Although we often equate the nonconformists with the temperance society, the Catholic Church was at the heart of the movement with Irish priest Theobold Matthew establishing the Teetotal Abstinence Society. Lloyd George famously said during January 1915, ‘Britain is fighting Germans, Austrians and drink, and as far as I can see the greatest of these foes is drink.’ Well, we are no longer fighting the Austrians and the Germans so perhaps we can concentrate on drink. Young people need to know that there is nothing anti-cool about respect and decency for others.

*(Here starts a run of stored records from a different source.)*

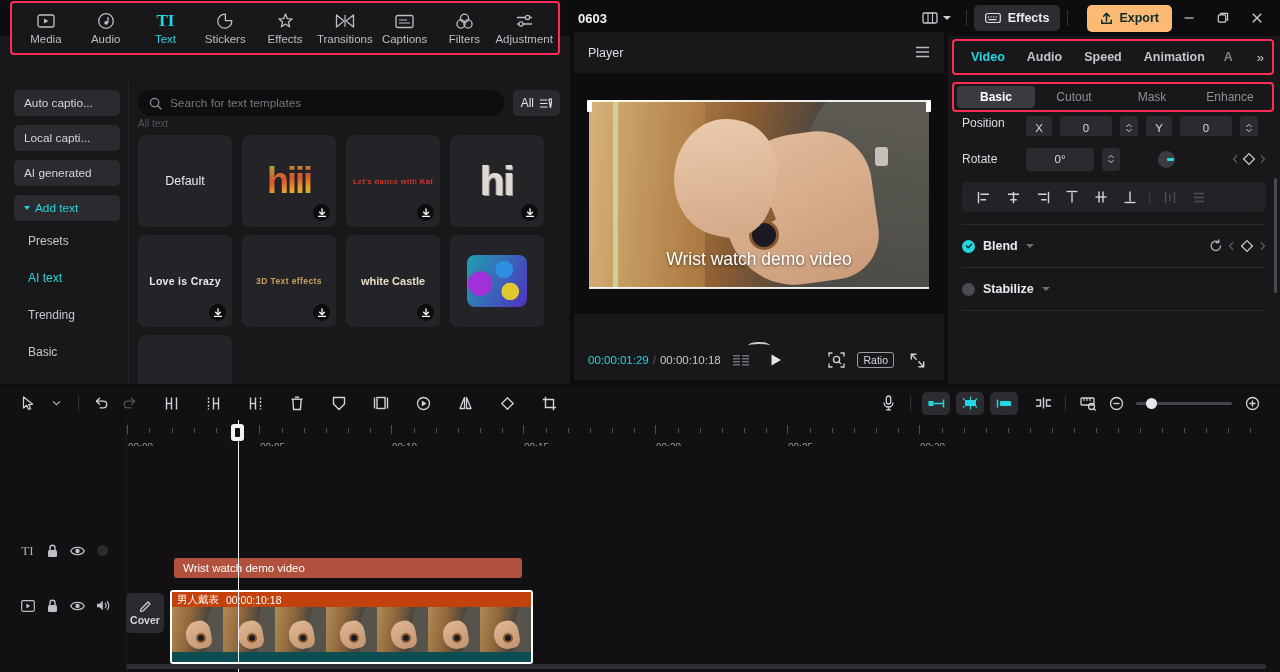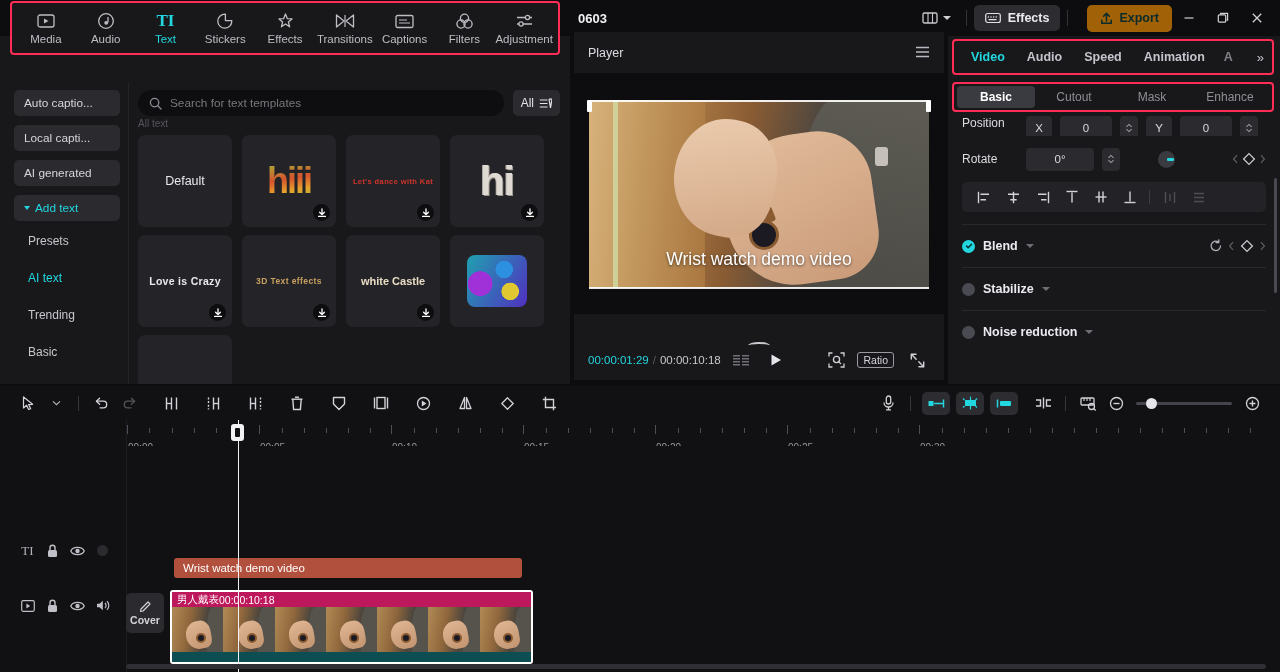--- a/index.html
+++ b/index.html
@@ -39,21 +39,21 @@
   }
   .tb-right { margin-left: auto; display: flex; align-items: center; gap: 0; padding-right: 6px; }
   .layout-btn { display: flex; align-items: center; gap: 5px; padding: 0 8px; height: 26px; cursor: pointer; }
   .tb-sep { width: 1px; height: 16px; background: #333339; margin: 0 7px; }
   .shortcut-btn {
     display: flex; align-items: center; gap: 7px; height: 26px; padding: 0 11px;
     background: #2c2c31; border-radius: 5px; font-size: 12.5px; font-weight: bold; color: #eaeaee; cursor: pointer;
   }
   .export-btn {
     display: flex; align-items: center; gap: 6px; height: 27px; padding: 0 13px;
-    background: #a16207; border-radius: 5px; font-size: 12.5px; font-weight: bold; color: #0a2a2c;
+    background: #fdba74; border-radius: 5px; font-size: 12.5px; font-weight: bold; color: #0a2a2c;
     margin-left: 12px; cursor: pointer;
   }
   .wbtn { width: 34px; height: 34px; display: flex; align-items: center; justify-content: center; cursor: pointer; }
 
   
   .feature-panel {
     position: absolute; left: 0; top: 36px; width: 570px; height: 46px;
     background: #18181b;
   }
   .feature-tabs {
@@ -246,21 +246,21 @@
   .thb { width: 19px; height: 19px; display: flex; align-items: center; justify-content: center; cursor: pointer; }
   .tl-divider { position: absolute; left: 126px; top: -26px; width: 1px; height: 252px; background: #1e1e22; }
   .clip-text {
     position: absolute; height: 20px; background: #b1503c; border-radius: 3px;
     display: flex; align-items: center; padding-left: 9px; font-size: 11.5px; color: #fff; cursor: pointer;
   }
   .clip-video {
     position: absolute; border-radius: 3px; border: 2px solid #fff; overflow: hidden; cursor: pointer;
     background: #0f5a5e;
   }
-  .cv-head { height: 15px; background: #be185d; display: flex; align-items: center; padding-left: 5px; }
+  .cv-head { height: 15px; background: #c2410c; display: flex; align-items: center; gap: 7px; padding-left: 5px; }
   .cv-name { font-size: 10.5px; color: #fff; }
   .cv-dur { font-size: 10.5px; color: #fff; }
   .cv-thumbs { display: flex; height: 45px; }
   .thumb { width: 59px; height: 45px; position: relative; overflow: hidden;
     background: linear-gradient(100deg,#b08a55 0%,#90673c 34%,#4d463d 62%,#55534c 100%); }
   .t-arm { position: absolute; left: 28%; top: 30%; width: 48%; height: 62%;
     background: linear-gradient(160deg,#e0b795,#c2946f); border-radius: 50% 40% 30% 50%; transform: rotate(-10deg); }
   .t-shirt { position: absolute; right: 0; top: 0; width: 32%; height: 100%; background: #55534c; border-radius: 40% 0 0 0; }
   .t-watch { position: absolute; left: 46%; top: 58%; width: 10px; height: 10px; border-radius: 50%; background: #1b1a22; border: 2px solid #8a5a31; }
   .cv-audio { height: 10px; background: #0d4e52; }
@@ -786,25 +786,20 @@
       <div class="hr"></div>
 
       <div class="toggle-row">
         <span class="chk-off"></span>
         <span class="tg-label">Stabilize</span>
         <i class="tri-sm"></i>
       </div>
 
       <div class="hr"></div>
 
-      <div class="toggle-row">
-        <span class="chk-off"></span>
-        <span class="tg-label">Noise reduction</span>
-        <i class="tri-sm"></i>
-      </div>
     </div>
 
     <div class="rp-scroll"></div>
   </div>
 
   <div class="timeline">
 
     <div class="tl-toolbar">
       <span class="tlb">
         <svg width="13" height="15" viewBox="0 0 13 15">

So, who is going to lead the way? I am quite sure that there are wonderful, individual initiatives trying to fight individual fires but we now need to open an all-out assault against the degradation that is stalking our streets and society. Are we frightenned to stand up and be counted? Perhaps we need to ask the help of Father Theobold for help to launch another battle in the war against alcohol and the misery its abuse causes.